DATA =
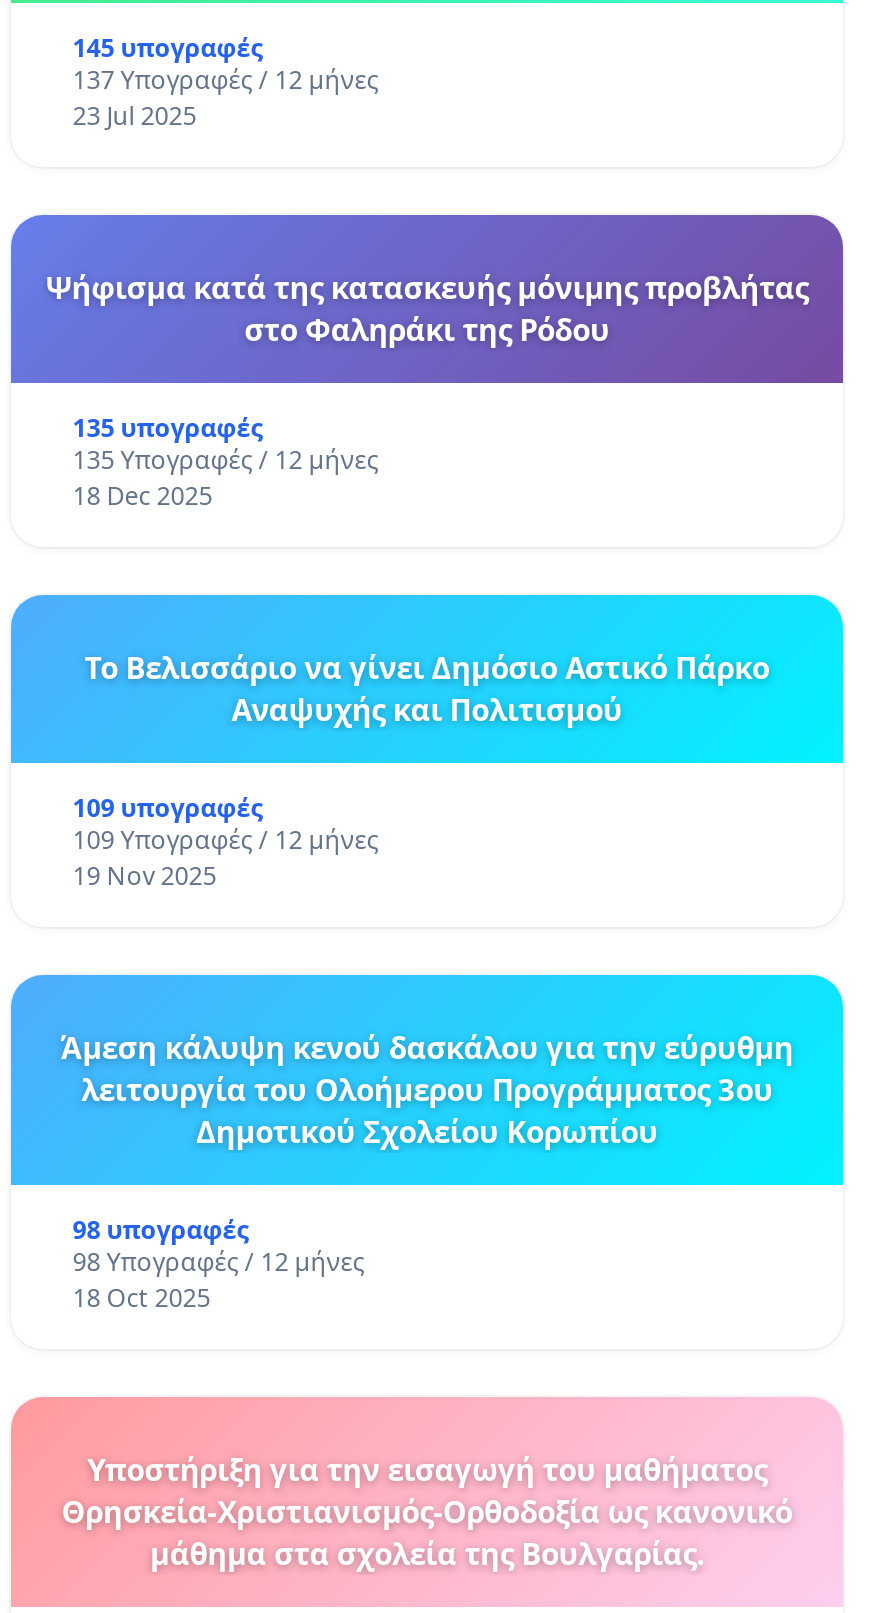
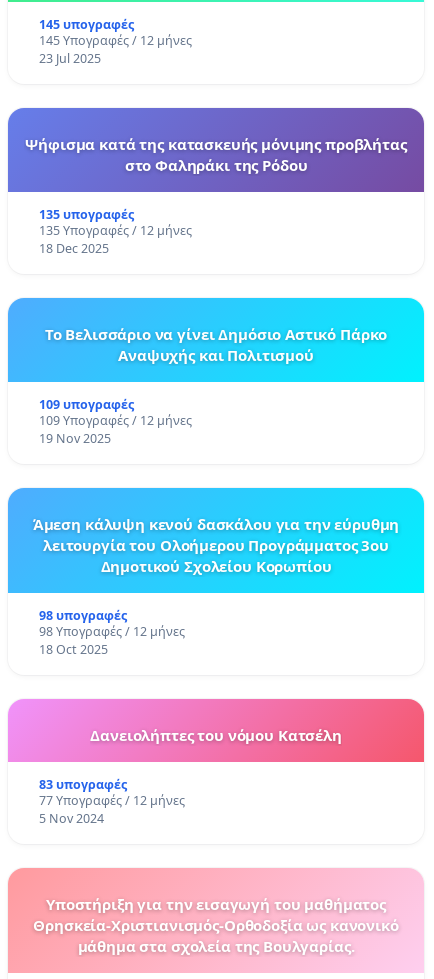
- 137 Υπογραφές / 12 μήνες
+ 145 Υπογραφές / 12 μήνες

+ Δανειολήπτες του νόμου Κατσέλη
+ 83 υπογραφές
+ 77 Υπογραφές / 12 μήνες
+ 5 Nov 2024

REQUIREMENT = Copy out the listing word for word and skip its pictures.

TASK RESPONSE =
- 137 Υπογραφές / 12 μήνες
+ 145 Υπογραφές / 12 μήνες

+ Δανειολήπτες του νόμου Κατσέλη
+ 83 υπογραφές
+ 77 Υπογραφές / 12 μήνες
+ 5 Nov 2024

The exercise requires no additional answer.